Como un “chivo expiatorio” calificó el procurador General, Alejandro Ordóñez Maldonado al coronel (r) Luis Alfonso Plazas Vega dentro de los procesos que se adelantan por los desaparecidos del Palacio de Justicia, ocurrido el seis y siete de noviembre de 1985.
Según el jefe del Ministerio Público, los desaparecidos sí existen, sin embargo no hay pruebas que relacionen al excomandante de la Escuela de Caballería con dichas acciones, hecho por el cual reiteró la intención de la Procuraduría de presentar un recurso de casación ante la Corte Suprema de Justicia ante la decisión del Tribunal Superior de Bogotá de ratificar la condena en contra del militar a 30 años de prisión.
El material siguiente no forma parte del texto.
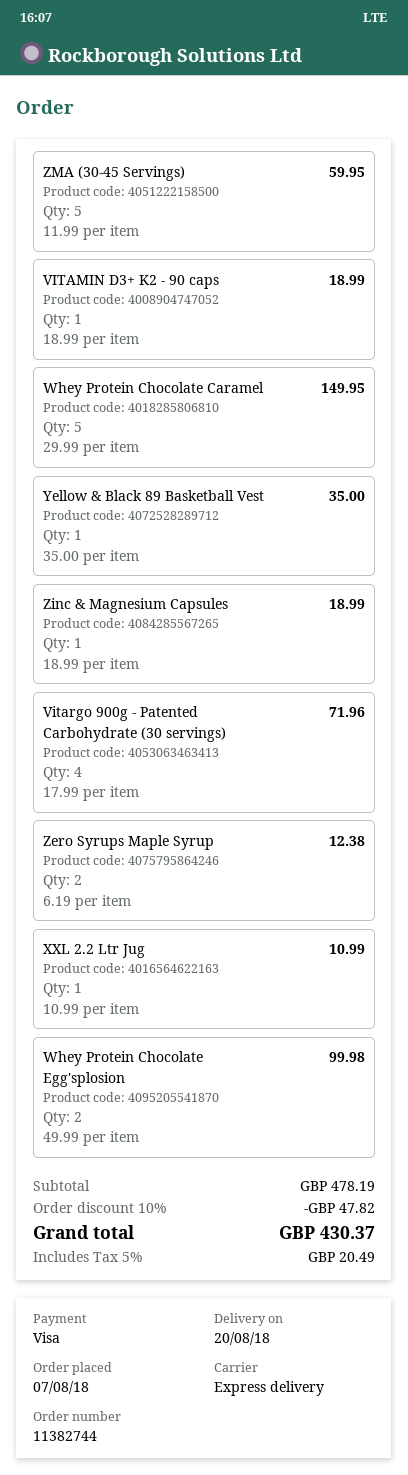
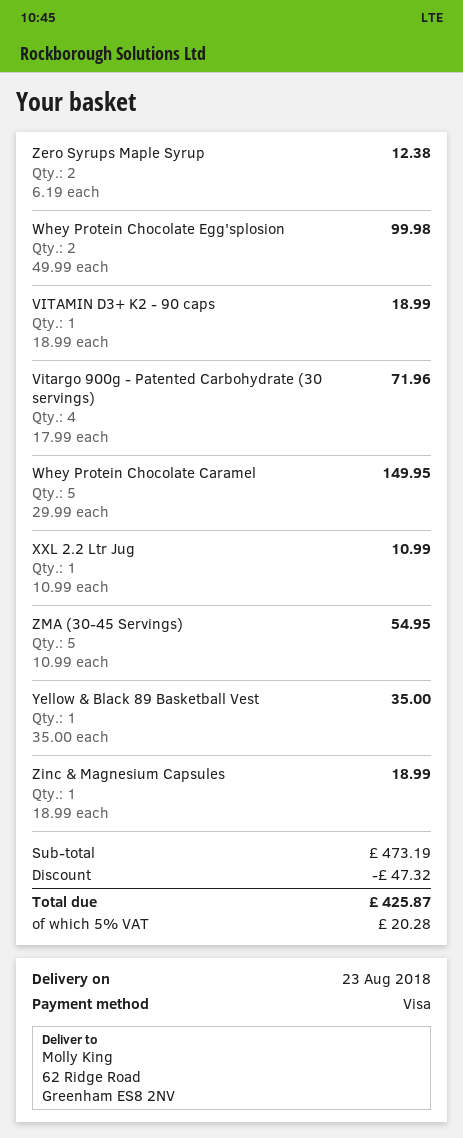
delivery date: 2018-08-20 -> 2018-08-23
ZMA (30-45 Servings): 5 x 11.99 = 59.95 -> 5 x 10.99 = 54.95
subtotal: 478.19 -> 473.19
discount: 47.82 -> 47.32
tax: 5% = 20.49 -> 5% = 20.28
total: 430.37 -> 425.87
“La Procuraduría General ha venido interviniendo en estos procesos, no hay pruebas ni documentos que responsabilicen a Plazas Vega. Las victimas necesitan conocer la verdad, sí hubo desaparecido pero el responsable no es Plazas Vega”, precisó Ordóñez Maldonado en entrevista en la F.M.
Y es que para el Procurador General, es necesario que determinar quién o quiénes fueron los responsables de la desaparición de 11 personas, sin embargo fue enfático en aclarar que ni el coronel Plazas ni el excomandante de la Brigada XIII general (r) Jesús Armando Arias Cabrales, condenado a 35 años por estos hechos, participaron ni fueron los determinadores en estas acciones.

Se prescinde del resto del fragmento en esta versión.